Published in final edited form as: Curr Biol. 2021 Oct 11;31(23):5176–5191.e5. doi: 10.1016/j.cub.2021.09.037

Figure 2: Trial-by-trial fluctuations in vmOFC reward responses reflect learning rate control.

Figure 2:

A. Differential trace conditioning task in headfixed mice 26,32.

B. Behavior early and late in learning. Early session was defined as the first day of learning and late session as the day when anticipatory licking in response to CS+ was high and stable (Materials and Methods) 26. Cue discrimination was measured as two times the area under a receiver operator characteristic curve between lick counts after CS+ and lick counts after CS−, minus one (Materials and Methods) 26.

C. Schematic showing that in a session with reward probability of 50%, RPE will be positive on rewarded trials and negative on unrewarded trials.

D. The change in anticipatory licking on consecutive CS+ trials (potentially with interceding CS− trials) is reliably positive after rewarded CS+ trials (positive RPE) and negative after unrewarded CS+ trials (negative RPE) (n=34 sessions from n=12 imaging mice). Thus, update in anticipatory licks can be used to estimate update in cue value. See Table S1 for all statistical results in the manuscript for all figures, including all statistical details and sample sizes.

E. A potential concern is that receiving reward on a CS+ trial might increase general motivation to lick on the next trial, independent of cue value learning. If true, CS− trials immediately following a rewarded CS+ trial should show higher licking compared to CS− trials immediately following an unrewarded CS+ trial. This panel plots the update in anticipatory licking on CS− trials based on whether the immediately preceding CS+ trial was rewarded or unrewarded. The lack of licking update shows that the effect in D is not a learning independent motivation signal. See Figure S2 for evidence of motivation signals during the pre-cue baseline period.

F. Schematic showing the recording of vmOFC activity using two-photon microendoscopic calcium imaging.

G. Data from an example neuron showing the dependence between trial-by-trial update in anticipatory licking on CS+ trials, and trial-by-trial fluctuations in response on rewarded trials (positive RPE) and unrewarded trials (negative RPE). The lines show the best fit regression in each condition. The observed relationship is as expected if vmOFC controls learning rate on a trial-by-trial basis.

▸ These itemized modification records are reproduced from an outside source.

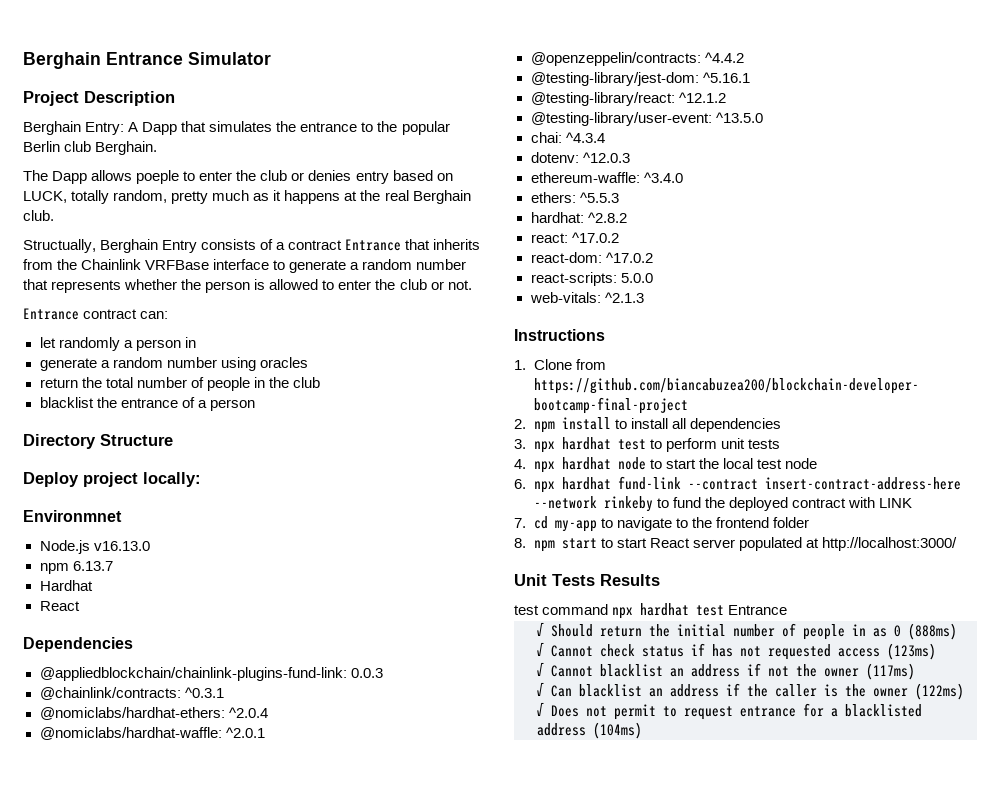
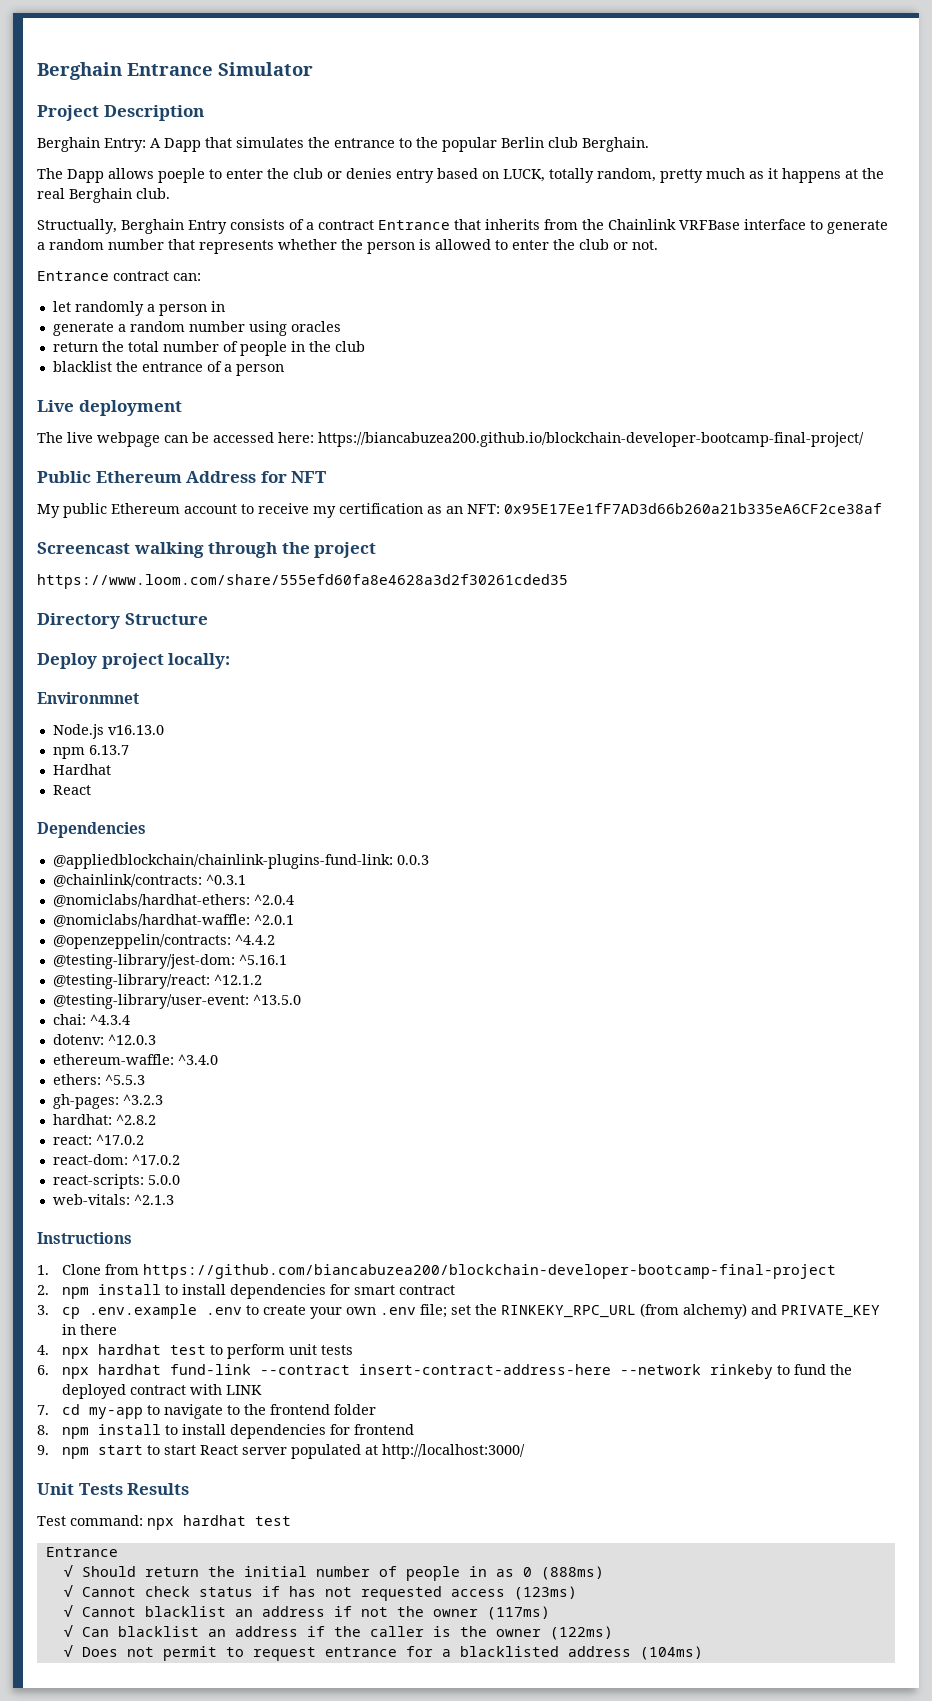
(255, 405) none -> [37,400,182,416] [37,432,864,447] [37,471,327,483] [37,503,882,518] [37,542,377,558] [37,574,568,589] // Live deployment // The live webpage can be accessed here: https://biancabuzea200.github.io/blockchain-developer-bootcamp-final-project/ // Public Ethereum Address for NFT // My public Ethereum account to receive my certification as an NFT: 0x95E17Ee1fF7AD3d66b260a21b335eA6CF2ce38af // Screencast walking through the project // https://www.loom.com/share/555efd60fa8e4628a3d2f30261cded35
(619, 197) none -> [52,1094,163,1109] // gh-pages: ^3.2.3
[671,418,781,432] [514,439,526,449] all dependencies // 3. -> [229,1284,455,1299] [37,1303,880,1319] [61,1324,117,1335] [37,1345,49,1355] dependencies for smart contract // 3. cp .env.example .env to create your own .env file; set the RINKEKY_RPC_URL (from alchemy) and PRIVATE_KEY in there // 4.
[514,457,817,473] // 4. npx hardhat node to start the local test node -> (353, 1350) none
(555, 546) none -> [97,1424,414,1439] [37,1445,89,1459] install to install dependencies for frontend // 9. npm
[514,603,725,619] test command npx hardhat test -> [37,1515,291,1530] Test command: npx hardhat test //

H. Z-scored, pooled, and binned data across all vmOFC neurons to visualize the dependence between trial-by-trial response fluctuations and licking update for the population of vmOFC neurons on positive and negative RPE trials. Each neuron’s data were z-scored separately for each axis, all z-scored data were then pooled, and binned into the four bins shown in the plot. Error bars are standard error of the mean. These data are shown purely for an intuitive visualization of the average relationship between these variables in the vmOFC population.

I. Statistical quantification of the average slope between reward response on a trial and licking update on the next trial across all neurons on both positive and negative RPE trials. No z-scoring was performed here to avoid assigning an equal weight to neurons with low or high trial-by-trial variability in responses.